**Assignment**
Each entry is to be retyped exactly as it stands.

**** Data section ****

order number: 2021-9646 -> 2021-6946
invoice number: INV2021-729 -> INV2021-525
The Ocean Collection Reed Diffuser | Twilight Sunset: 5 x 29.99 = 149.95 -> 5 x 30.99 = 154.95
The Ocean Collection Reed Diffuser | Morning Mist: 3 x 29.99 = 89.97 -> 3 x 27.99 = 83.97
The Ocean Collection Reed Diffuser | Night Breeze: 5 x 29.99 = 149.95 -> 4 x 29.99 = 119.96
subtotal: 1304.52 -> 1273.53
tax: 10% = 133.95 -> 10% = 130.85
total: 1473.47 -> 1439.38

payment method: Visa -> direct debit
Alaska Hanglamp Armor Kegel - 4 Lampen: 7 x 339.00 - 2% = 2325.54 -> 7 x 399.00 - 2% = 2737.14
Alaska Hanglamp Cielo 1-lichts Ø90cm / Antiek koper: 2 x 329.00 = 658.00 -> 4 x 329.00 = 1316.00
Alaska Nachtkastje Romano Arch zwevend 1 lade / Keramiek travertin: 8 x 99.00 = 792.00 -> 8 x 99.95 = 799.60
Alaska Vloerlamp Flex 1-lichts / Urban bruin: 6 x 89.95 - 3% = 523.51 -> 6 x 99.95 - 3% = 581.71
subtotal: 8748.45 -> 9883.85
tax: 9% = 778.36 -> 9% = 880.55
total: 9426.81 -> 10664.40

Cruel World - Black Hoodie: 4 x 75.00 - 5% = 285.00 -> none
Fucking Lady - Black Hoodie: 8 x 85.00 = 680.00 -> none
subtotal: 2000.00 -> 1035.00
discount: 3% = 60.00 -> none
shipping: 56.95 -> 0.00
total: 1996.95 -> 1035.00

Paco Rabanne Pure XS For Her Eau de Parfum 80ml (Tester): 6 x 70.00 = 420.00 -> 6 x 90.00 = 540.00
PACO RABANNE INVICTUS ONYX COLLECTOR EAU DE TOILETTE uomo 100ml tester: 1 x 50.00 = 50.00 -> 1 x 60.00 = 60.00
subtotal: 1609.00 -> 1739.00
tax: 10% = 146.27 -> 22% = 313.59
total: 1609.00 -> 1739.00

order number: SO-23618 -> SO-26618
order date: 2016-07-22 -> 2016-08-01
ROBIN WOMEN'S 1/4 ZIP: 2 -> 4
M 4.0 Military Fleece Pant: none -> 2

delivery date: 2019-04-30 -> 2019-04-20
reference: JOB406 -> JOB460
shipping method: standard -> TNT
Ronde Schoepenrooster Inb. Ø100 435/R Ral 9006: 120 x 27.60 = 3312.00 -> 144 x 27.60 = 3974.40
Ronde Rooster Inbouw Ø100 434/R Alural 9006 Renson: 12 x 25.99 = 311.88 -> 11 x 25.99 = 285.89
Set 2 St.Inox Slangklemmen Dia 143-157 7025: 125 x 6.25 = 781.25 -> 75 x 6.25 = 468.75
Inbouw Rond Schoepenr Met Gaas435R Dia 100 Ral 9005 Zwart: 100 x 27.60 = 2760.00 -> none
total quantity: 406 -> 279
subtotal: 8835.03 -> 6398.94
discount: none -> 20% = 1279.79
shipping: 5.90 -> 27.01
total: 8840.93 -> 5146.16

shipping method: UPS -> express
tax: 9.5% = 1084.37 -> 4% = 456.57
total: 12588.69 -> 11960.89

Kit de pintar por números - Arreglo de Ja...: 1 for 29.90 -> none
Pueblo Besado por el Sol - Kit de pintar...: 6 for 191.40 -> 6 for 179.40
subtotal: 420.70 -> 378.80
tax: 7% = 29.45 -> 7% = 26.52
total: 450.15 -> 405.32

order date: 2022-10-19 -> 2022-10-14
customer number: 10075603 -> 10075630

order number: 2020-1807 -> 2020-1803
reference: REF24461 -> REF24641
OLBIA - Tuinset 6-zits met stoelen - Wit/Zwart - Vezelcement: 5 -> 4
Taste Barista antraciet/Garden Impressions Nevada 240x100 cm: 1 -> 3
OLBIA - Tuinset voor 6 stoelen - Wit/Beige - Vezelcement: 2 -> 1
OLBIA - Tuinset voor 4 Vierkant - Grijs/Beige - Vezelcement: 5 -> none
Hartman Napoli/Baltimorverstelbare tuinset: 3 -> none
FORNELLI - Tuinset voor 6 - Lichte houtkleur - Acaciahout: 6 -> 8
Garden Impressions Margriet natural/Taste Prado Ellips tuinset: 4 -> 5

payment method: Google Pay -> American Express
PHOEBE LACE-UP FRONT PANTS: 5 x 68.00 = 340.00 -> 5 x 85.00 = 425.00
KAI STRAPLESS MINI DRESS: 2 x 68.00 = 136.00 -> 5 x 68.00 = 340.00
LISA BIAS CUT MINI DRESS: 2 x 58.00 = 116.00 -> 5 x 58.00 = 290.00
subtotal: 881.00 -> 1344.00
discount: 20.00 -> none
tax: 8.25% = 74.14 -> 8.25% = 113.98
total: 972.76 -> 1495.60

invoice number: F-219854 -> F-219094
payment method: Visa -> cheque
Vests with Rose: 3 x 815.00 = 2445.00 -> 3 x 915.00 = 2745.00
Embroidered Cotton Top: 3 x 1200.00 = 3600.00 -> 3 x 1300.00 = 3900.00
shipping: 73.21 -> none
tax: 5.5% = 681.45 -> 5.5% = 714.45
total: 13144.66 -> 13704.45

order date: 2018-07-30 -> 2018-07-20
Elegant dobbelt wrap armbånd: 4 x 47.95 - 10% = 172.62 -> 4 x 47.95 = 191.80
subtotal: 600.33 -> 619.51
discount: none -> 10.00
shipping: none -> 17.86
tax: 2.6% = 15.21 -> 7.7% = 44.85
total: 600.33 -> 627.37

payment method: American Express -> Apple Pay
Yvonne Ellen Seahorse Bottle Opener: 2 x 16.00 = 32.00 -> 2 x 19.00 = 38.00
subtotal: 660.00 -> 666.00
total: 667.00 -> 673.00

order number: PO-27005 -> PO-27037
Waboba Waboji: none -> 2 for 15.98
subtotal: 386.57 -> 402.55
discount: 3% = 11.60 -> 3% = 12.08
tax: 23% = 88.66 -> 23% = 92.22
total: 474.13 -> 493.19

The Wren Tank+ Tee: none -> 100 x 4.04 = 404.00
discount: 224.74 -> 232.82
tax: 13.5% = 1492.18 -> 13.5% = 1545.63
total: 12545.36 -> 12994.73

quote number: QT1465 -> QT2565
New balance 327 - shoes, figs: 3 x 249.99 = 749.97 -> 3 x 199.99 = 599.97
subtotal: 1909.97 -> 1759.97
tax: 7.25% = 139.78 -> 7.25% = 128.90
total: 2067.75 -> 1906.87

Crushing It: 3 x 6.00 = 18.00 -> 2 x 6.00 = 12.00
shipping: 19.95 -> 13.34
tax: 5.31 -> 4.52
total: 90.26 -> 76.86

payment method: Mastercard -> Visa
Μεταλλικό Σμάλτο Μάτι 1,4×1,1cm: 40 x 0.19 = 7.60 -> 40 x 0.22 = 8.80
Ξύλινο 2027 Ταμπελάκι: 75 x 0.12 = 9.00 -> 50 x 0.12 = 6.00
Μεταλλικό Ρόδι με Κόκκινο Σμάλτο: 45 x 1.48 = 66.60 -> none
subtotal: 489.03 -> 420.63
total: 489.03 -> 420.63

****

**Result**
order number: 2021-9646 -> 2021-6946
invoice number: INV2021-729 -> INV2021-525
The Ocean Collection Reed Diffuser | Twilight Sunset: 5 x 29.99 = 149.95 -> 5 x 30.99 = 154.95
The Ocean Collection Reed Diffuser | Morning Mist: 3 x 29.99 = 89.97 -> 3 x 27.99 = 83.97
The Ocean Collection Reed Diffuser | Night Breeze: 5 x 29.99 = 149.95 -> 4 x 29.99 = 119.96
subtotal: 1304.52 -> 1273.53
tax: 10% = 133.95 -> 10% = 130.85
total: 1473.47 -> 1439.38

payment method: Visa -> direct debit
Alaska Hanglamp Armor Kegel - 4 Lampen: 7 x 339.00 - 2% = 2325.54 -> 7 x 399.00 - 2% = 2737.14
Alaska Hanglamp Cielo 1-lichts Ø90cm / Antiek koper: 2 x 329.00 = 658.00 -> 4 x 329.00 = 1316.00
Alaska Nachtkastje Romano Arch zwevend 1 lade / Keramiek travertin: 8 x 99.00 = 792.00 -> 8 x 99.95 = 799.60
Alaska Vloerlamp Flex 1-lichts / Urban bruin: 6 x 89.95 - 3% = 523.51 -> 6 x 99.95 - 3% = 581.71
subtotal: 8748.45 -> 9883.85
tax: 9% = 778.36 -> 9% = 880.55
total: 9426.81 -> 10664.40

Cruel World - Black Hoodie: 4 x 75.00 - 5% = 285.00 -> none
Fucking Lady - Black Hoodie: 8 x 85.00 = 680.00 -> none
subtotal: 2000.00 -> 1035.00
discount: 3% = 60.00 -> none
shipping: 56.95 -> 0.00
total: 1996.95 -> 1035.00

Paco Rabanne Pure XS For Her Eau de Parfum 80ml (Tester): 6 x 70.00 = 420.00 -> 6 x 90.00 = 540.00
PACO RABANNE INVICTUS ONYX COLLECTOR EAU DE TOILETTE uomo 100ml tester: 1 x 50.00 = 50.00 -> 1 x 60.00 = 60.00
subtotal: 1609.00 -> 1739.00
tax: 10% = 146.27 -> 22% = 313.59
total: 1609.00 -> 1739.00

order number: SO-23618 -> SO-26618
order date: 2016-07-22 -> 2016-08-01
ROBIN WOMEN'S 1/4 ZIP: 2 -> 4
M 4.0 Military Fleece Pant: none -> 2

delivery date: 2019-04-30 -> 2019-04-20
reference: JOB406 -> JOB460
shipping method: standard -> TNT
Ronde Schoepenrooster Inb. Ø100 435/R Ral 9006: 120 x 27.60 = 3312.00 -> 144 x 27.60 = 3974.40
Ronde Rooster Inbouw Ø100 434/R Alural 9006 Renson: 12 x 25.99 = 311.88 -> 11 x 25.99 = 285.89
Set 2 St.Inox Slangklemmen Dia 143-157 7025: 125 x 6.25 = 781.25 -> 75 x 6.25 = 468.75
Inbouw Rond Schoepenr Met Gaas435R Dia 100 Ral 9005 Zwart: 100 x 27.60 = 2760.00 -> none
total quantity: 406 -> 279
subtotal: 8835.03 -> 6398.94
discount: none -> 20% = 1279.79
shipping: 5.90 -> 27.01
total: 8840.93 -> 5146.16

shipping method: UPS -> express
tax: 9.5% = 1084.37 -> 4% = 456.57
total: 12588.69 -> 11960.89

Kit de pintar por números - Arreglo de Ja...: 1 for 29.90 -> none
Pueblo Besado por el Sol - Kit de pintar...: 6 for 191.40 -> 6 for 179.40
subtotal: 420.70 -> 378.80
tax: 7% = 29.45 -> 7% = 26.52
total: 450.15 -> 405.32

order date: 2022-10-19 -> 2022-10-14
customer number: 10075603 -> 10075630

order number: 2020-1807 -> 2020-1803
reference: REF24461 -> REF24641
OLBIA - Tuinset 6-zits met stoelen - Wit/Zwart - Vezelcement: 5 -> 4
Taste Barista antraciet/Garden Impressions Nevada 240x100 cm: 1 -> 3
OLBIA - Tuinset voor 6 stoelen - Wit/Beige - Vezelcement: 2 -> 1
OLBIA - Tuinset voor 4 Vierkant - Grijs/Beige - Vezelcement: 5 -> none
Hartman Napoli/Baltimorverstelbare tuinset: 3 -> none
FORNELLI - Tuinset voor 6 - Lichte houtkleur - Acaciahout: 6 -> 8
Garden Impressions Margriet natural/Taste Prado Ellips tuinset: 4 -> 5

payment method: Google Pay -> American Express
PHOEBE LACE-UP FRONT PANTS: 5 x 68.00 = 340.00 -> 5 x 85.00 = 425.00
KAI STRAPLESS MINI DRESS: 2 x 68.00 = 136.00 -> 5 x 68.00 = 340.00
LISA BIAS CUT MINI DRESS: 2 x 58.00 = 116.00 -> 5 x 58.00 = 290.00
subtotal: 881.00 -> 1344.00
discount: 20.00 -> none
tax: 8.25% = 74.14 -> 8.25% = 113.98
total: 972.76 -> 1495.60

invoice number: F-219854 -> F-219094
payment method: Visa -> cheque
Vests with Rose: 3 x 815.00 = 2445.00 -> 3 x 915.00 = 2745.00
Embroidered Cotton Top: 3 x 1200.00 = 3600.00 -> 3 x 1300.00 = 3900.00
shipping: 73.21 -> none
tax: 5.5% = 681.45 -> 5.5% = 714.45
total: 13144.66 -> 13704.45

order date: 2018-07-30 -> 2018-07-20
Elegant dobbelt wrap armbånd: 4 x 47.95 - 10% = 172.62 -> 4 x 47.95 = 191.80
subtotal: 600.33 -> 619.51
discount: none -> 10.00
shipping: none -> 17.86
tax: 2.6% = 15.21 -> 7.7% = 44.85
total: 600.33 -> 627.37

payment method: American Express -> Apple Pay
Yvonne Ellen Seahorse Bottle Opener: 2 x 16.00 = 32.00 -> 2 x 19.00 = 38.00
subtotal: 660.00 -> 666.00
total: 667.00 -> 673.00

order number: PO-27005 -> PO-27037
Waboba Waboji: none -> 2 for 15.98
subtotal: 386.57 -> 402.55
discount: 3% = 11.60 -> 3% = 12.08
tax: 23% = 88.66 -> 23% = 92.22
total: 474.13 -> 493.19

The Wren Tank+ Tee: none -> 100 x 4.04 = 404.00
discount: 224.74 -> 232.82
tax: 13.5% = 1492.18 -> 13.5% = 1545.63
total: 12545.36 -> 12994.73

quote number: QT1465 -> QT2565
New balance 327 - shoes, figs: 3 x 249.99 = 749.97 -> 3 x 199.99 = 599.97
subtotal: 1909.97 -> 1759.97
tax: 7.25% = 139.78 -> 7.25% = 128.90
total: 2067.75 -> 1906.87

Crushing It: 3 x 6.00 = 18.00 -> 2 x 6.00 = 12.00
shipping: 19.95 -> 13.34
tax: 5.31 -> 4.52
total: 90.26 -> 76.86

payment method: Mastercard -> Visa
Μεταλλικό Σμάλτο Μάτι 1,4×1,1cm: 40 x 0.19 = 7.60 -> 40 x 0.22 = 8.80
Ξύλινο 2027 Ταμπελάκι: 75 x 0.12 = 9.00 -> 50 x 0.12 = 6.00
Μεταλλικό Ρόδι με Κόκκινο Σμάλτο: 45 x 1.48 = 66.60 -> none
subtotal: 489.03 -> 420.63
total: 489.03 -> 420.63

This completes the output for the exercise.